[Stored data entries]
--- --- ---
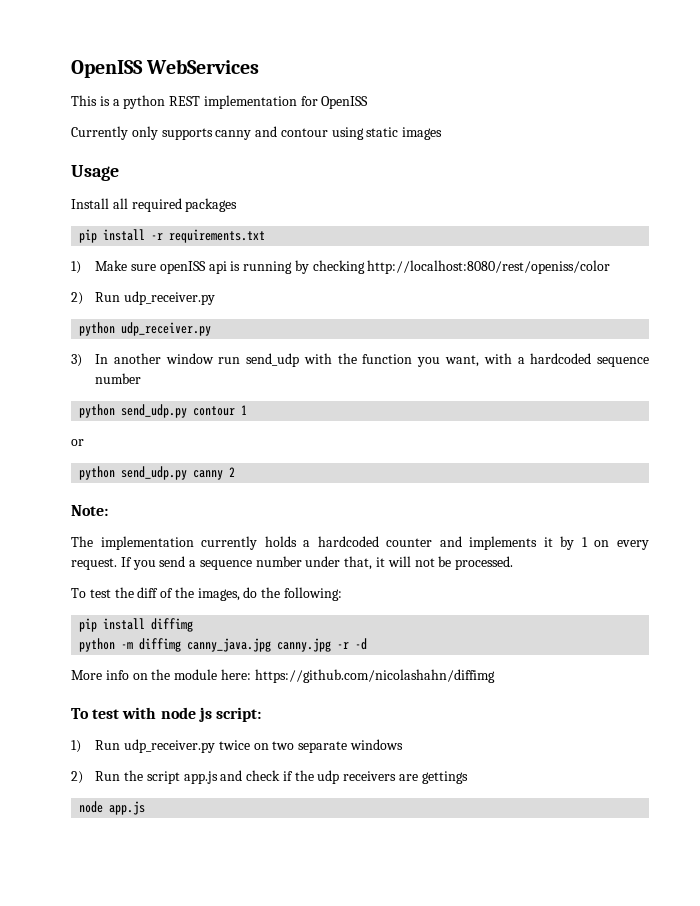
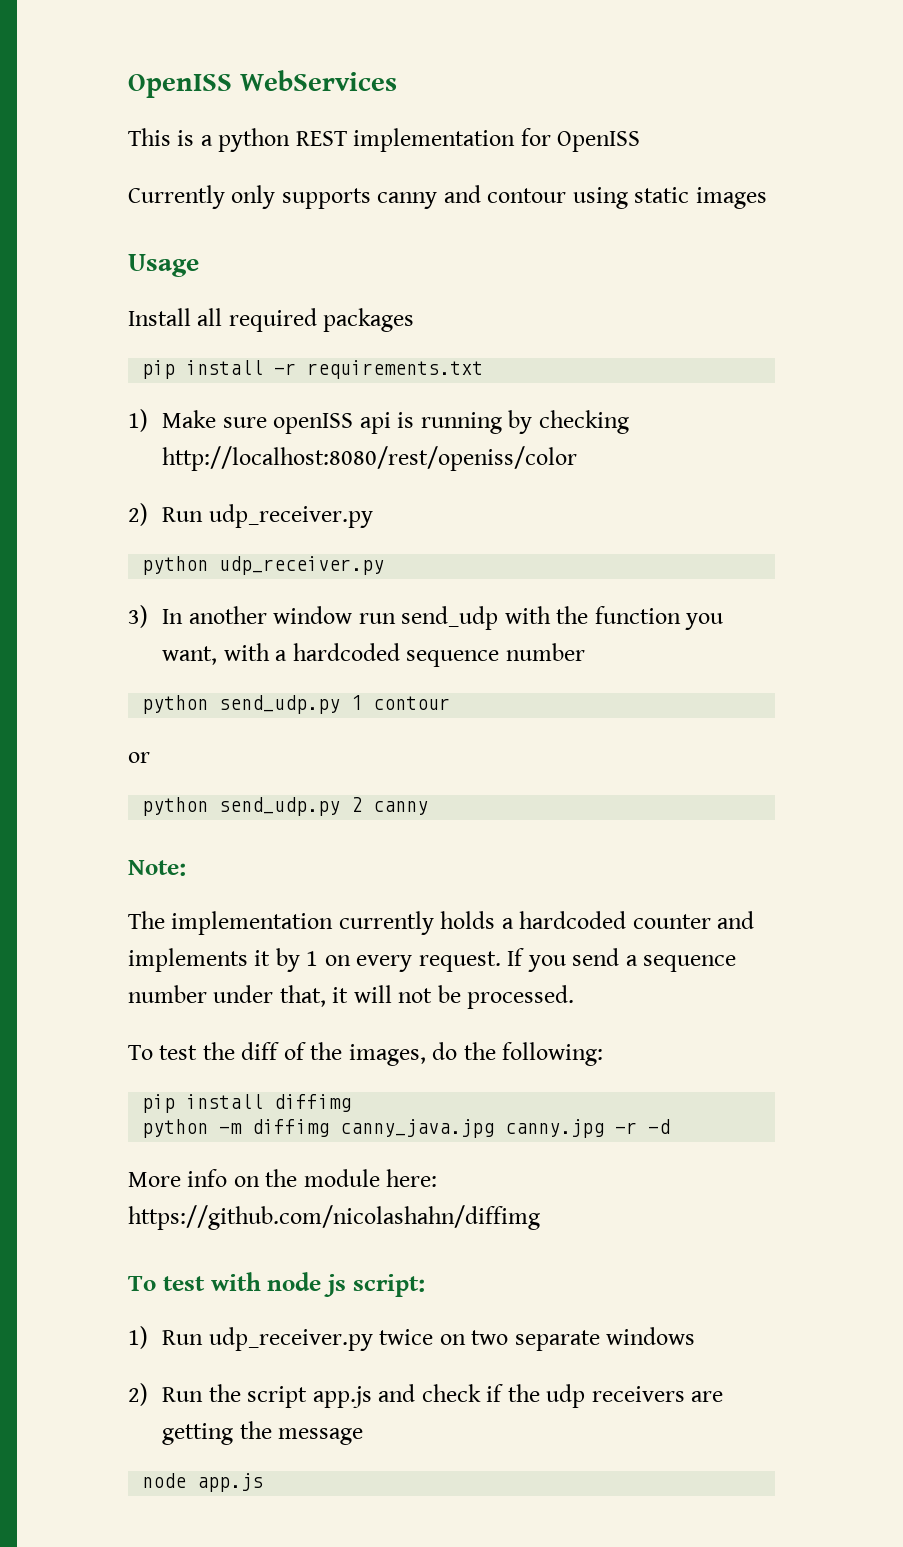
- python send_udp.py contour 1
+ python send_udp.py 1 contour
- python send_udp.py canny 2
+ python send_udp.py 2 canny
- 2) Run the script app.js and check if the udp receivers are gettings
+ 2) Run the script app.js and check if the udp receivers are getting the message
--- --- ---
# THE PROBLEM
Look through the entries and return every line where "python" appears.

# COMPLETED TASK
- python send_udp.py contour 1
+ python send_udp.py 1 contour
- python send_udp.py canny 2
+ python send_udp.py 2 canny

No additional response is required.